__Record excerpts__:

__________

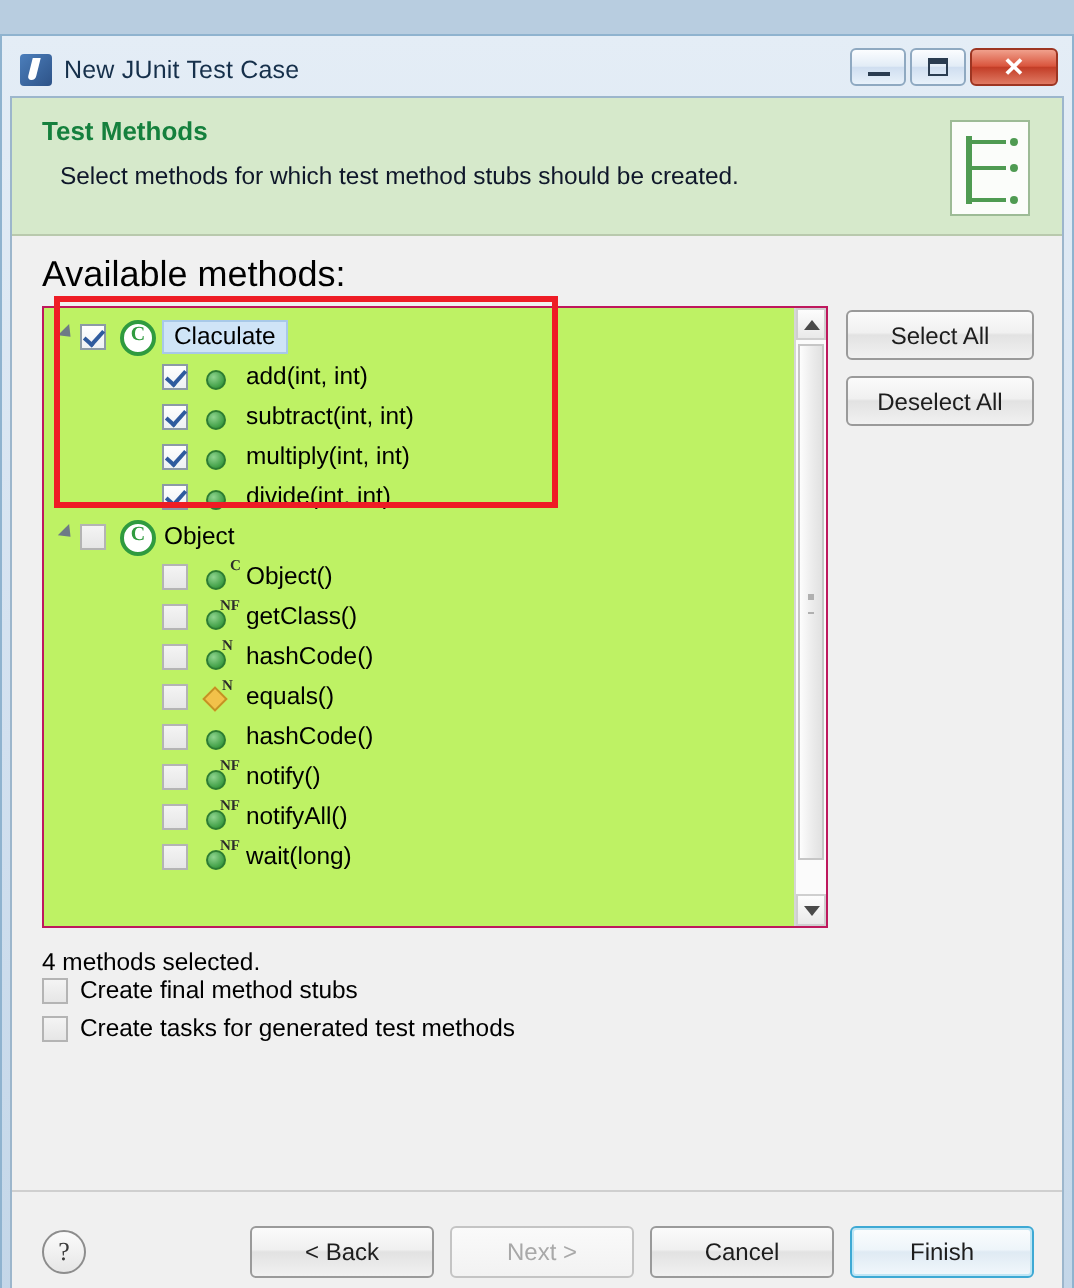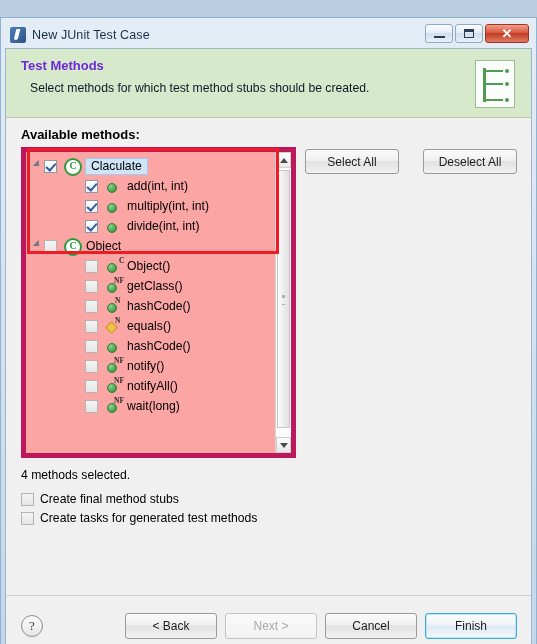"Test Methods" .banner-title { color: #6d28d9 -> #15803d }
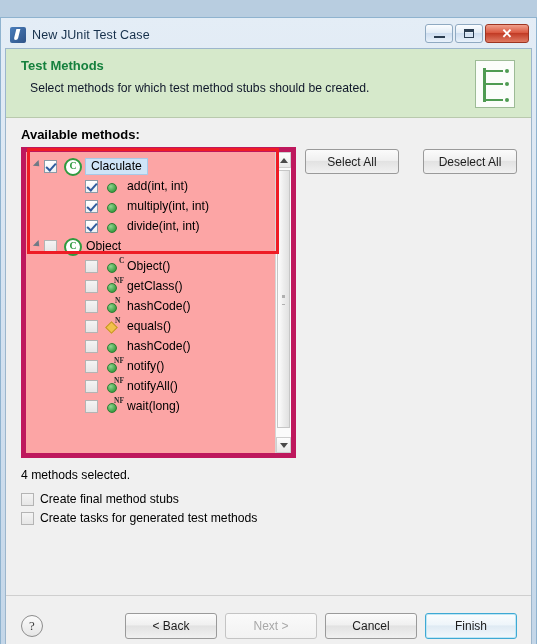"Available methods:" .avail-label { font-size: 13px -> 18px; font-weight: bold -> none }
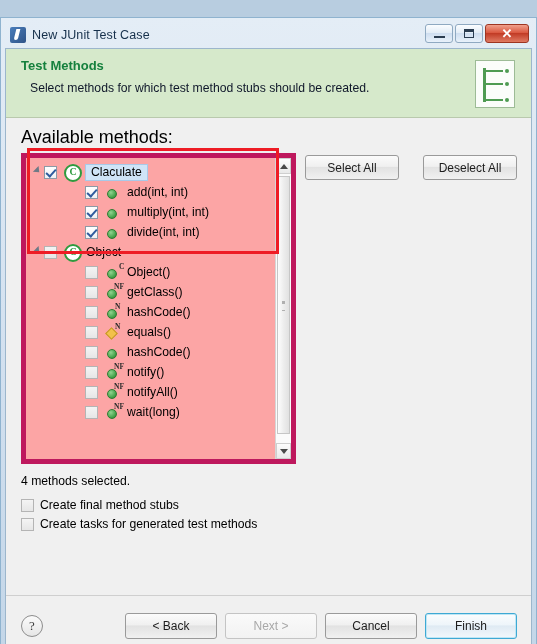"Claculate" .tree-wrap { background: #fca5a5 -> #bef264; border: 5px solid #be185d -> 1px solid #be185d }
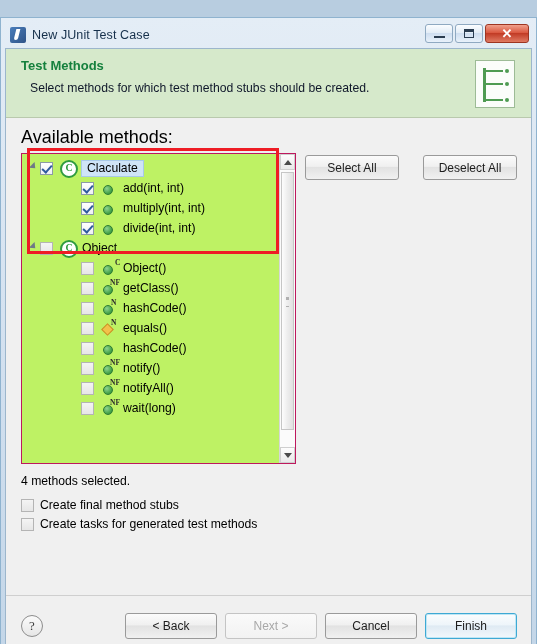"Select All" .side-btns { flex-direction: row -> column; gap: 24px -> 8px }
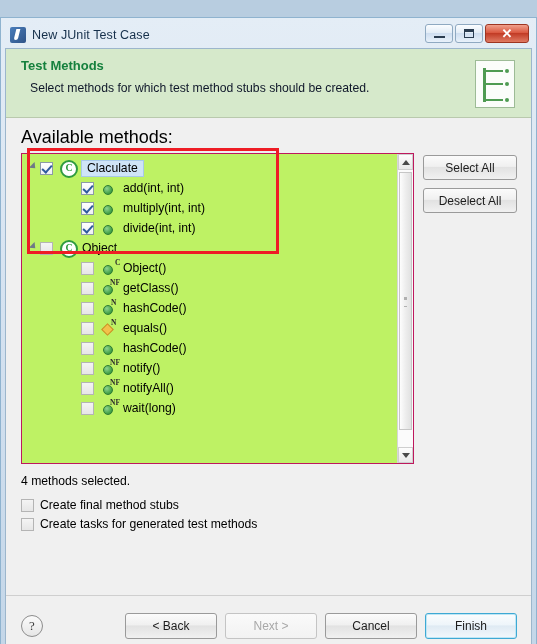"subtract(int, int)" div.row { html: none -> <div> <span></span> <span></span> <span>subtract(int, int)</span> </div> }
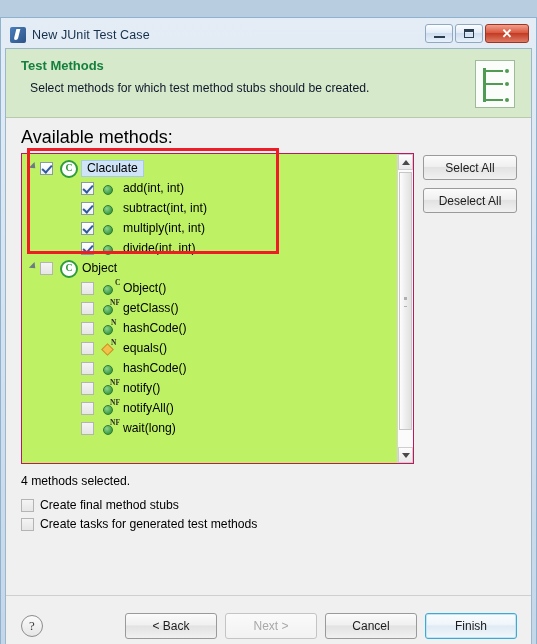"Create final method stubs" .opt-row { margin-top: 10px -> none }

__________

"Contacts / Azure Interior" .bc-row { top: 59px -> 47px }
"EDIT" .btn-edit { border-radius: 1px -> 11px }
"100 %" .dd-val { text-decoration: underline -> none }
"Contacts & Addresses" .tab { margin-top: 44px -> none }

__________

__Work instructions__: Once you reach the line with "border-radius: 1px ->" in the data above, copy it and every line after it exactly, up to and including the line with "margin-top: 44px ->".

__Exercise solution__:
"EDIT" .btn-edit { border-radius: 1px -> 11px }
"100 %" .dd-val { text-decoration: underline -> none }
"Contacts & Addresses" .tab { margin-top: 44px -> none }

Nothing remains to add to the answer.